Students who were homeless or “high mobility” had “chronically low levels of reading and math achievement compared to their peers—gaps that either stayed the same or worsened as students approached high school,” even after the period of transience has ended, a new longitudinal study by the University of Minnesota and Minneapolis Public Schools found.

The study tracked nearly 26,500 Minneapolis students from third through eighth grade. Fourteen percent of those children experienced homelessness or unstable living situations. Children were considered highly mobile if they moved more than three times in a school year.

“The results are disheartening, but confirm what we previously suspected,” co-author Elizabeth Hinz said in a press release. The full findings were published October 30 in the journal Child Development.

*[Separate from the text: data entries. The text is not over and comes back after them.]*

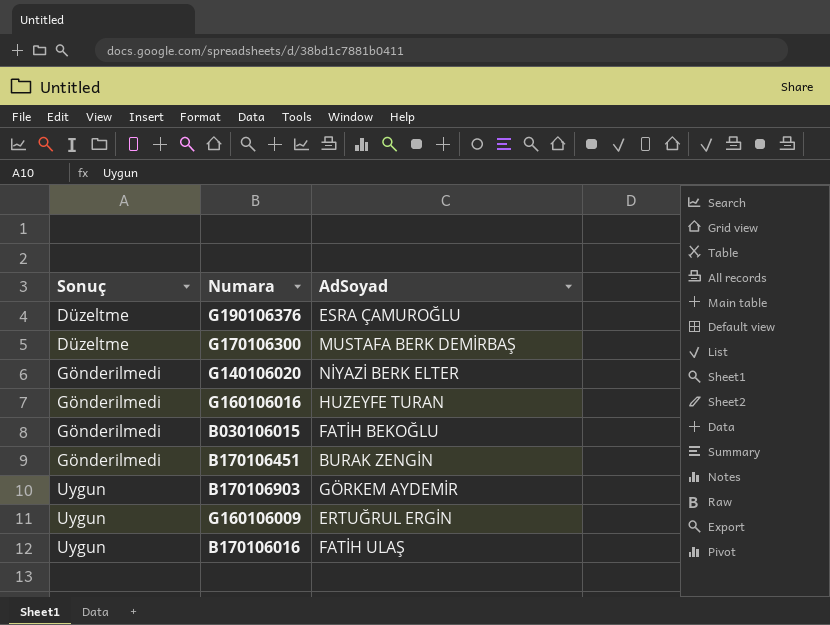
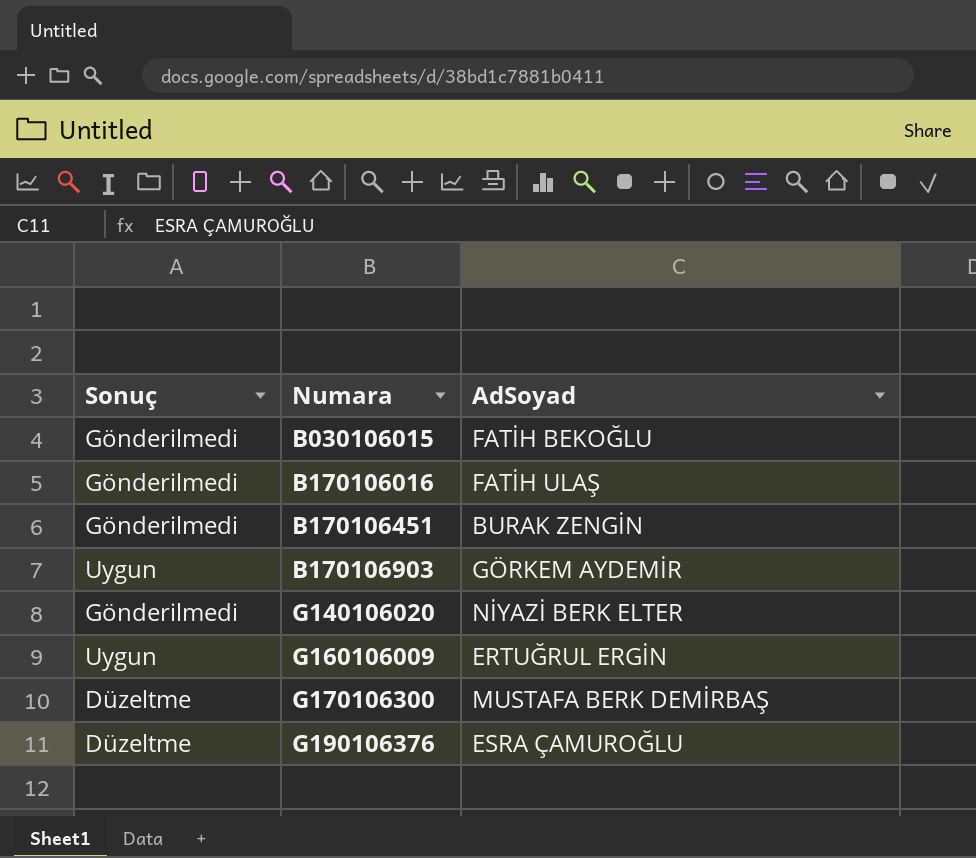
row order: Sonuç ascending -> Numara ascending
row G160106016: Gönderilmedi | HUZEYFE TURAN -> none
B170106016 | Sonuç: Uygun -> Gönderilmedi

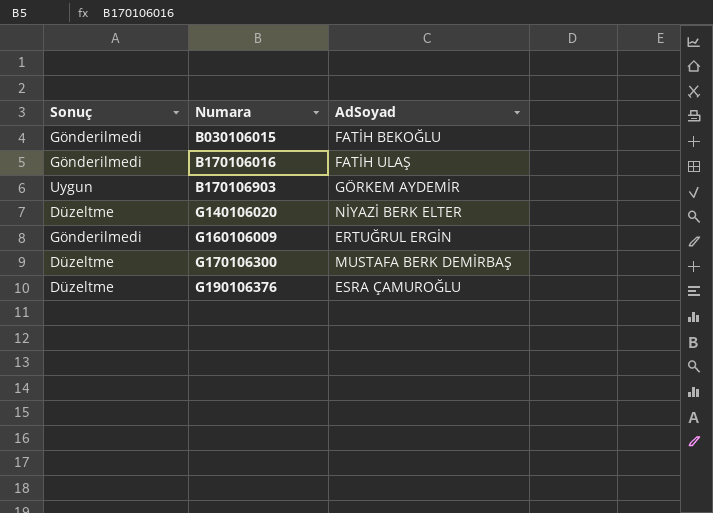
row B170106451: Gönderilmedi | BURAK ZENGİN -> none
G140106020 | Sonuç: Gönderilmedi -> Düzeltme
G160106009 | Sonuç: Uygun -> Gönderilmedi

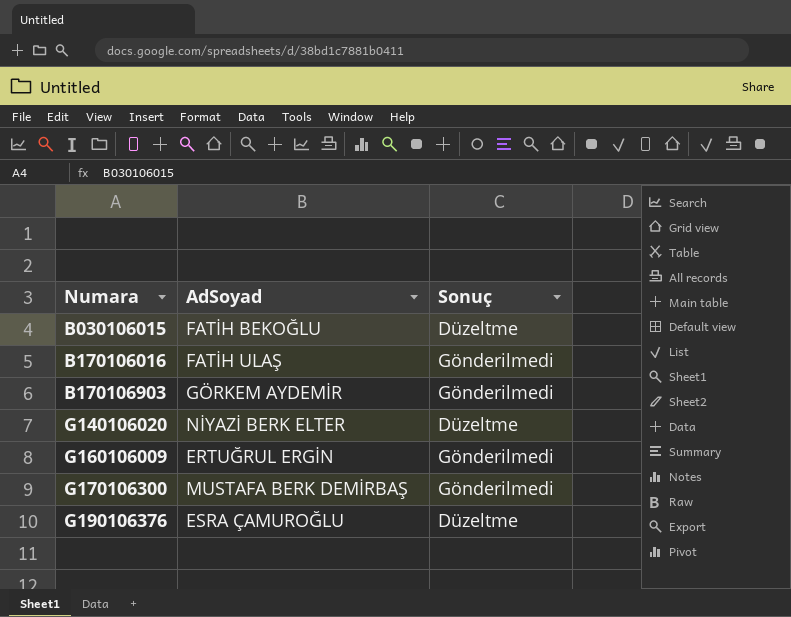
column Sonuç | position: 1 -> 3
B030106015 | Sonuç: Gönderilmedi -> Düzeltme
B170106903 | Sonuç: Uygun -> Gönderilmedi
G170106300 | Sonuç: Düzeltme -> Gönderilmedi

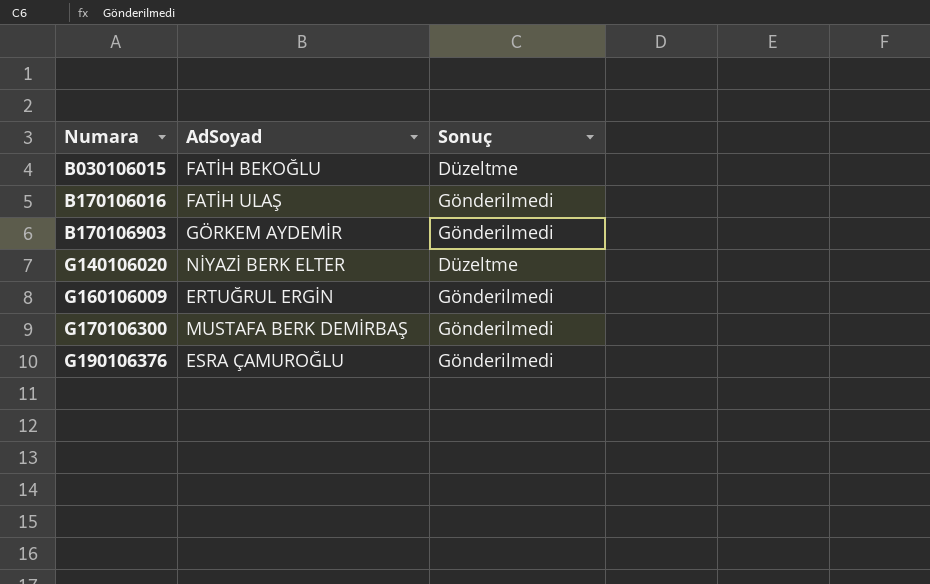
G190106376 | Sonuç: Düzeltme -> Gönderilmedi

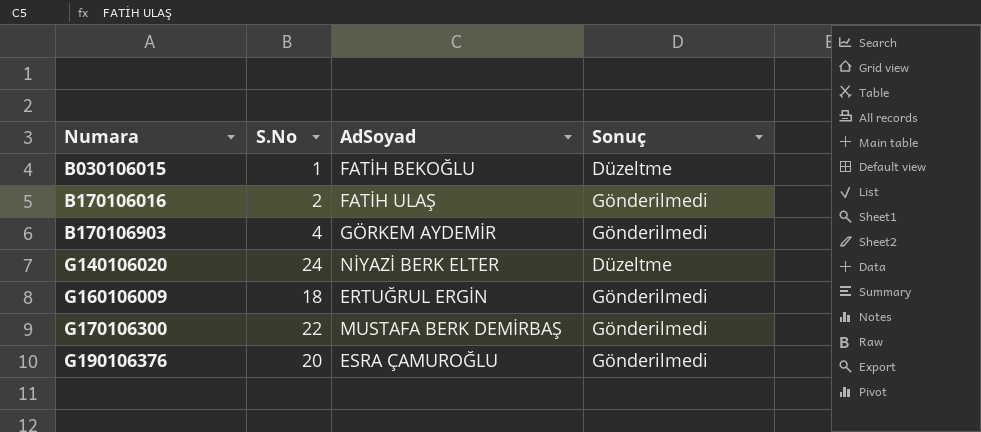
column S.No | position: none -> 2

More than one million school children in the US are homeless or highly mobile each year, according to the National Association for the Education of Homeless Children and Youth.

Sinkhole eats Ohio state road

A 200-foot-long sinkhole appeared so suddenly on State Route 516 Wednesday that workers at a site nearby had to run away and alert drivers to the danger. The hole measured more than 30 feet deep, and quickly grew to engulf several acres near the town of Dover.

Ohio Department of Transportation officials said the sinkhole was caused by a dredging machine at a nearby sand and gravel pit. Newton Asphalt Paving, the company responsible for the sinkhole, has dredged the land nearly 50 feet below the surface. Department of Transportation District 11 Director Lloyd McAdam told the local media, “It appears to me that dredging took away the bottom of the slope, and that probably eroded away and started cascading down, and just started filling the hole and filling the hole.”

The road has been closed indefinitely. Officials have said repairs could not begin until “well into 2013.”

Ohio’s infrastructure is crumbling. The American Society of Civil Engineers rates one quarter of the state’s roads in poor or mediocre condition. Vehicle traffic has increased by 27 percent over the last two decades, leading to high levels of congestion and heavy wear and tear.

The extensive extraction industry has not only weakened the areas around roadways but has degraded the roads themselves with heavy equipment, especially loaded dump trucks. The state’s drinking water is also heavily polluted; Ohio ranks fifth in the nation in hazardous wastewater. The state currently has more than $11 billion in unmet wastewater infrastructure needs.